Latinos are a diverse population with a wide range of ethnic, migration, language, and sociocultural experiences. For example, people of Mexican origin comprise 67% of the Latino population in the Unites States, Central and South Americans 14%, Puerto Ricans 9%, and Cubans 4%, and among them 40% are foreign born (Pew Hispanic Center, 2011). Although Latinos are a heterogeneous population, the medical research community has failed to consider subpopulation differences in the etiology and treatment of diseases. Studies have demonstrated the lack of understanding of disease susceptibility and treatment modalities for diverse racial and ethnic minorities across diseases such as diabetes, cancer, cardiovascular disease, hypertension, and HIV (Ayanian, Zaslavsky, Weissman, Schneider, & Ginsburg, 2003; Castellanos, Normand, Ayanian & Epstein, 2009; Elmore et al., 2005; Russell et al., 2010; Sequiest et al., 2010; Sequist et al., 2008). Using HIV infection as a case example, Mays et al. (2001) emphasized that “failure to consider these differences while attempting to develop new methods of treatment, or possibly even a cure, could have significant public health implications, for African Americans, Latinos and other minorities” (p. 802).

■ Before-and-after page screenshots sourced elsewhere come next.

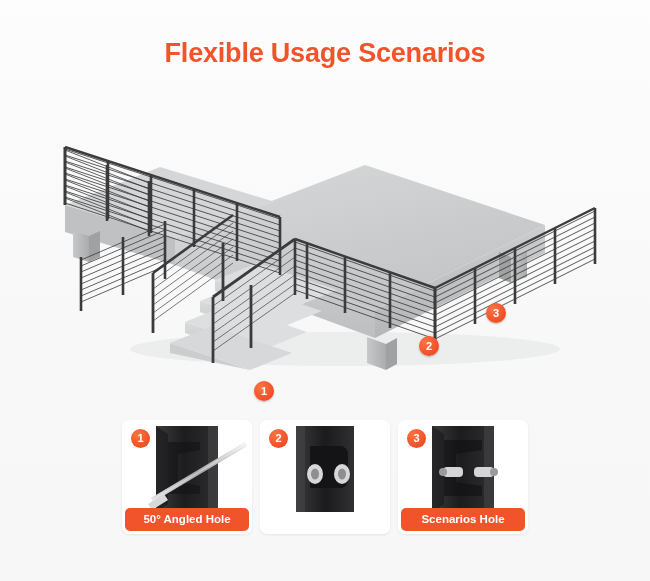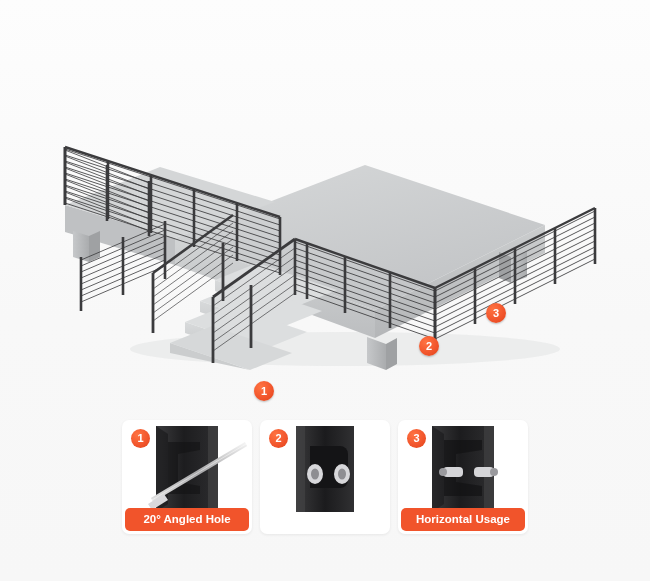--- a/index.html
+++ b/index.html
@@ -95,20 +95,23 @@
     text-align: center;
     z-index: 4;
     white-space: nowrap;
   }
 </style>
 </head>
 <body>
 
 <div class="page">
 
+  <div class="title-wrap">
+    <div class="title">Flexible Usage Scenarios</div>
+  </div>
 
   <div class="hero">
     <svg viewBox="0 0 560 265" xmlns="http://www.w3.org/2000/svg">
       <defs>
         <linearGradient id="deckTop" x1="0" y1="0" x2="0.6" y2="1">
           <stop offset="0%" stop-color="#d6d8d9"></stop>
           <stop offset="100%" stop-color="#c2c4c6"></stop>
         </linearGradient>
         <linearGradient id="fasciaR" x1="0" y1="0" x2="0" y2="1">
           <stop offset="0%" stop-color="#cbcdce"></stop>
@@ -311,21 +314,21 @@
           <polygon points="46,22 78,22 78,30 56,34 56,62 78,66 78,74 46,74" fill="#121214" opacity="0.6"></polygon>
           <rect x="86" y="6" width="10" height="86" fill="#414143" opacity="0.7"></rect>
           <g>
             <line x1="30" y1="80" x2="124" y2="24" stroke="url(#cableA)" stroke-width="4.5"></line>
             <line x1="30" y1="80" x2="124" y2="24" stroke="#ffffff" stroke-width="1" opacity="0.45"></line>
             <polygon points="26,84 42,74 46,80 30,90" fill="#d9d9dc"></polygon>
           </g>
         </svg>
       </div>
       <div class="card-badge">1</div>
-      <div class="card-label">20° Angled Hole</div>
+      <div class="card-label">50° Angled Hole</div>
     </div>
 
     <div class="card">
       <div class="card-art">
         <svg viewBox="0 0 130 114" xmlns="http://www.w3.org/2000/svg">
           <defs>
             <linearGradient id="pB1" x1="0" y1="0" x2="1" y2="0">
               <stop offset="0%" stop-color="#3a3a3c"></stop>
               <stop offset="50%" stop-color="#1b1b1d"></stop>
               <stop offset="100%" stop-color="#303032"></stop>
@@ -376,17 +379,17 @@
           <g>
             <line x1="0" y1="52" x2="130" y2="52" stroke="url(#cableC)" stroke-width="3"></line>
             <rect x="45" y="47" width="20" height="10" rx="4" fill="#d5d5d8"></rect>
             <rect x="76" y="47" width="20" height="10" rx="4" fill="#d5d5d8"></rect>
             <circle cx="45" cy="52" r="4" fill="#9a9a9e"></circle>
             <circle cx="96" cy="52" r="4" fill="#9a9a9e"></circle>
           </g>
         </svg>
       </div>
       <div class="card-badge">3</div>
-      <div class="card-label">Horizontal Usage</div>
+      <div class="card-label">Scenarios Hole</div>
     </div>
 
   </div>
 </div>
 
 </body></html>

Investigators also argue that the structural biases of health research are the result of a poor trust relationship between medical practitioners and researchers and racial and ethnic communities (Goodwin & Richardson, 2009). Medicine has never been an entirely value-free discipline, and unless measures are taken to address structural racism and establish a new sense of trust between the medical professions and racial and ethnic minorities, these injustices will continue to deepen and expand, and more lives will be placed in jeopardy, as Clark (2009) noted in “Prejudice and the Medical Profession: A Five-Year Update.” “Medicine,” Clark stated, “has inevitably reflected and reinforced the beliefs, values and power dynamics of the society at large” (p. 120). Medicine as such has been influenced by race and racism directly and in subtle ways (Gamble, 1993). Underrepresentation of minorities in medical research leads to a body of evidence that does not account for a host of factors (e.g., genetic, cultural, racial, linguistic, gender) affecting health and effective treatment modalities for diverse populations (Mertz & Finocchio, 2008).
In addition to the lack of trust between providers and researchers and Latino communities, there is a gap between evidence-based medicine and “community-based” knowledge also defined as local cultural knowledge and practices of a particular network of lay practitioners, healers, and other promoters of health. Although these practices are innovative and produce positive outcomes and benefits for the community, they have not been sufficiently recognized by medical researchers. The medical scientific discourse that defines best practice in clinical trials and other evidence-based research omits the inclusion of community-based knowledge, mostly because it is outside their research purview. This unilateral discourse ignores the research needs of Latinos and their communities (Quesada, Hart, & Bourgois, 2011). As a result, health researchers who understand the value of bridging evidence-based medicine with community-defined evidence are seeking new ways to engage with racial ethnic communities, ways that promote trust and foster bidirectional benefits for both Latino communities and biomedical researchers.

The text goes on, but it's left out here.